So for the past two weeks I have been experimenting with different graph data structures. Me and my mentors are trying to zero down on a structure which is efficient in terms of time as well as space. Although this phase is taking a little longer than I anticipated, the correct design choices here will save us a lot of memory and CPU time in the future. Below I will list out some of our requirements and a look at the plausible solutions
The graph data structure should be able to hold close to 10^5 nodes which is not uncommon for 3D images. This rules out the adjacency matrix representation which would require 10^10 slots. A plausible solution is to use Scipy’s sparse matrices. The degree of each node is the number of nodes adjacent to it, for 2D images it will be close to 4, where as for 3D it will be close to 8. So we can safely assume that the number of edges is comparable to the number of nodes. I am testing 4 different approaches to store a graph, 2 of which are inspired from scipy’s sparse matrix classes. Another thing that had to keep in mind was to allow quick contraction of edges. This is useful for approaches like Hierarchical Clustering.In the testing code I am constructing a RAG for the image and randomly collapsing edges till a fixed number of nodes are left, while monitoring memory usage and speed.

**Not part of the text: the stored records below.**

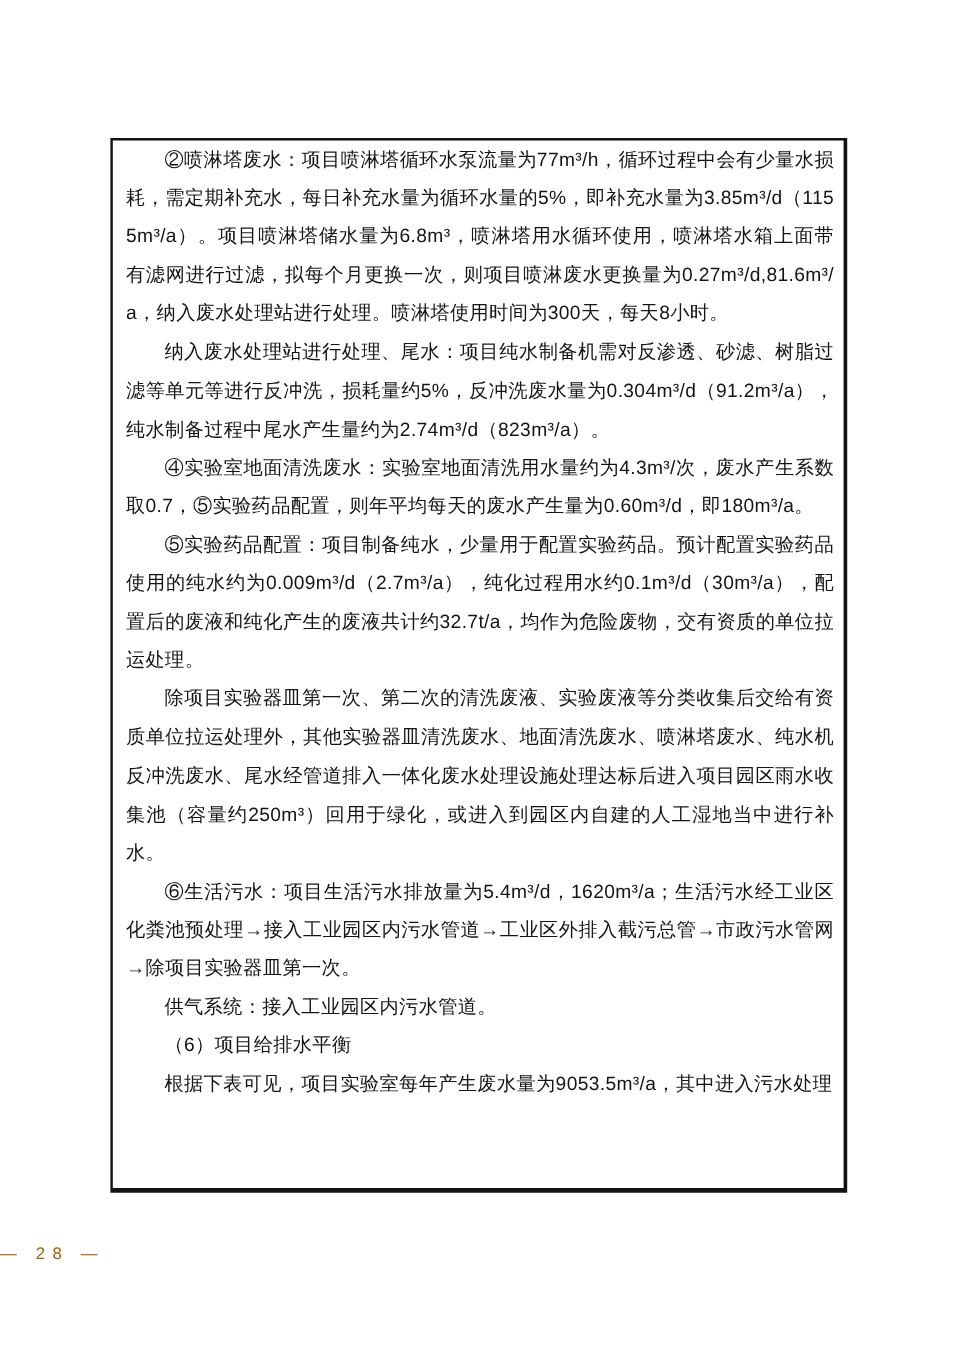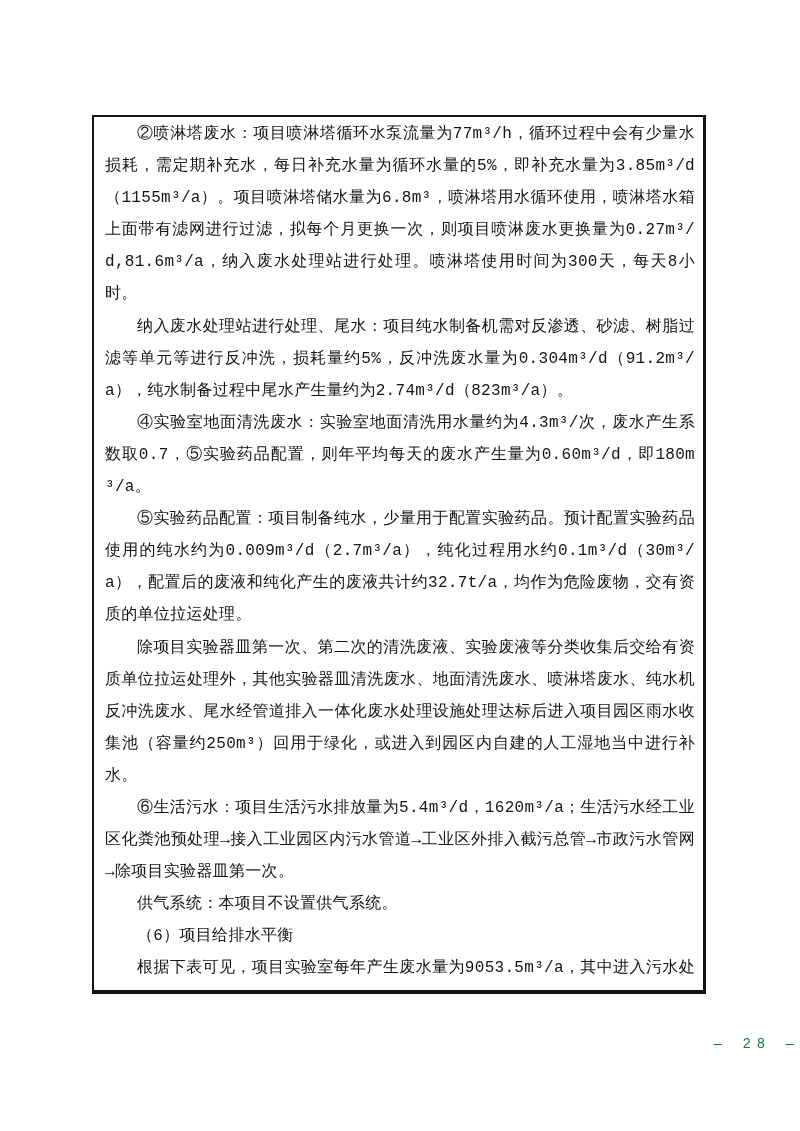--- a/index.html
+++ b/index.html
@@ -13,7 +13,7 @@
     height: 1131px;
     background: #ffffff;
     overflow: hidden;
-    font-family: Liberation Mono, monospace;
+    font-family: Liberation Sans, sans-serif;
     color: #141414;
   }
   .text-frame {

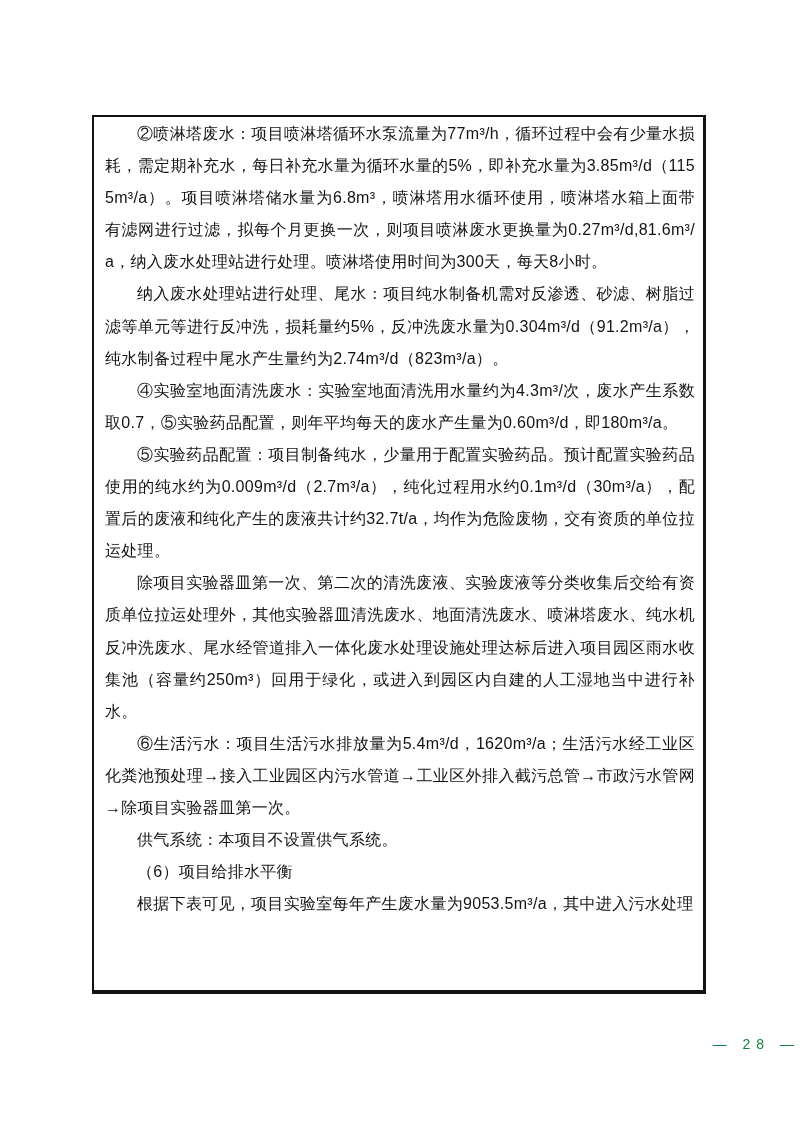--- a/index.html
+++ b/index.html
@@ -64,7 +64,7 @@
     <p>⑤实验药品配置：项目制备纯水，少量用于配置实验药品。预计配置实验药品使用的纯水约为0.009m³/d（2.7m³/a），纯化过程用水约0.1m³/d（30m³/a），配置后的废液和纯化产生的废液共计约32.7t/a，均作为危险废物，交有资质的单位拉运处理。</p>
     <p>除项目实验器皿第一次、第二次的清洗废液、实验废液等分类收集后交给有资质单位拉运处理外，其他实验器皿清洗废水、地面清洗废水、喷淋塔废水、纯水机反冲洗废水、尾水经管道排入一体化废水处理设施处理达标后进入项目园区雨水收集池（容量约250m³）回用于绿化，或进入到园区内自建的人工湿地当中进行补水。</p>
     <p>⑥生活污水：项目生活污水排放量为5.4m³/d，1620m³/a；生活污水经工业区化粪池预处理→接入工业园区内污水管道→工业区外排入截污总管→市政污水管网→除项目实验器皿第一次。</p>
-    <p>供气系统：本项目不设置供气系统。</p>
+    <p>供气系统：接入工业园区内污水管道。</p>
     <p>（6）项目给排水平衡</p>
     <p>根据下表可见，项目实验室每年产生废水量为9053.5m³/a，其中进入污水处理</p>
   </div>

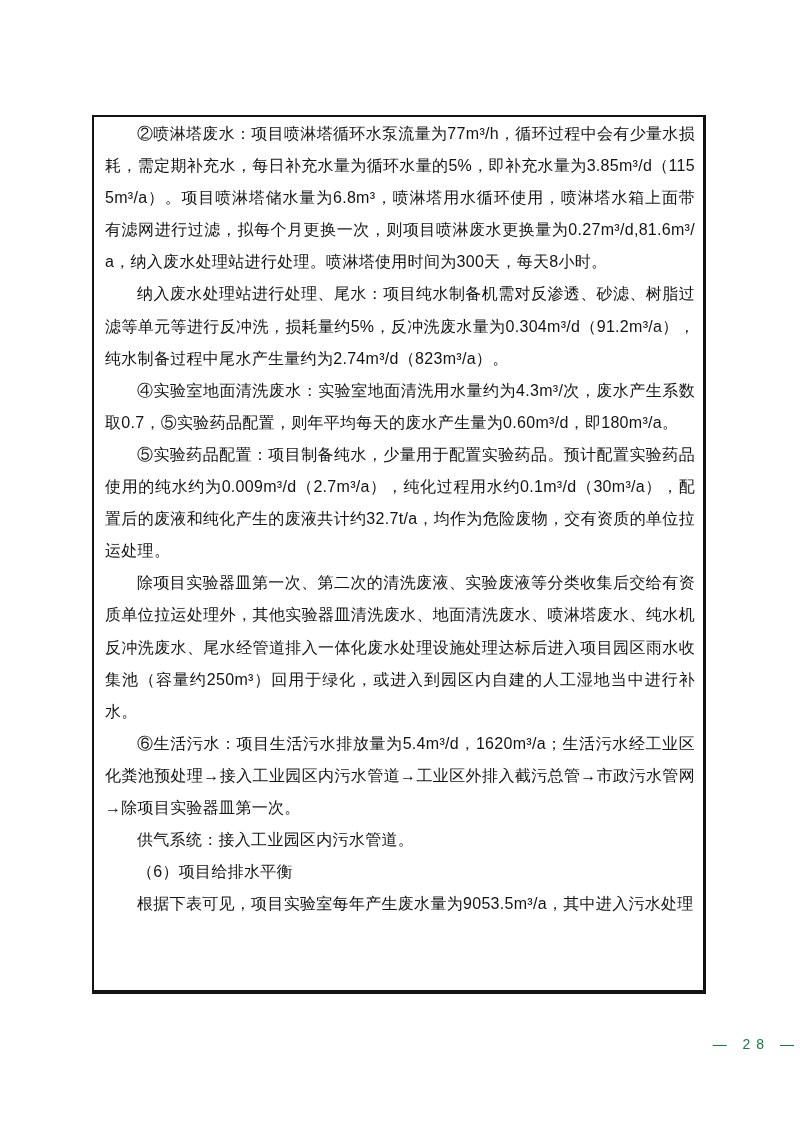--- a/index.html
+++ b/index.html
@@ -46,10 +46,10 @@
     left: 0;
     top: 1036px;
     width: 100%;
-    text-align: right;
+    text-align: left;
     font-size: 14px;
     letter-spacing: 6px;
-    color: #15803d;
+    color: #a16207;
   }
 </style>
 </head>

The source code and benchmarking results can be found here. The file being used ( watershed.npy ) is a labeled 3d image using 3d watershed for a 500 x 500 x 500 volume . The 4 approaches I am testing are
LIL (List of Lists)
This is similar to Scipy’s LIL matrix . In a graph of N nodes each node i is assigned two lists. One list holds all the nodes adjacent to i and the other holds the corresponding weights. Instead of using Python list we chose to implement it using Numpy arrays, and used Cython to speed up some of the graph operations.
This approach uses the least storage, but it is also the slowest among what I have tested so far, because construction involves moving around a lot of memory.(See graph_lil.py and rag_lil.pyx)
Custom Graph Class
In this case for a graph of N, for each node i , a dictionary is maintained which maps its neighbors to the corresponding weights. This has higher memory usage that LIL for CSR approach , because dictionaries store keys as well as values and due to the small load factor od Python dictionaries. However, graph construction is fast, since it does not involve moving around a lot of memory.The overall time taken is fastest in this case (See graph_custom.py and rag_custom.pyx )
Networkx Graph Class
This class inherits from networkx.Graph. The only extra code that I had to write in this case was to contract an edge. Although the memory usage is the highest, the time taken for randomly merging nodes is about 20 times faster. ( See graph_nx.py and rag_nx.py )
CSR Graph Class
This is currently work in progress. It will hold it’s data in the same manner as scipy’s csr_matrix. However to handle edge contraction a new node will be created, and it’s information will be appended towards the end. To accommodate for this all the internal arrays will be dynamically resized, doubling their size when required.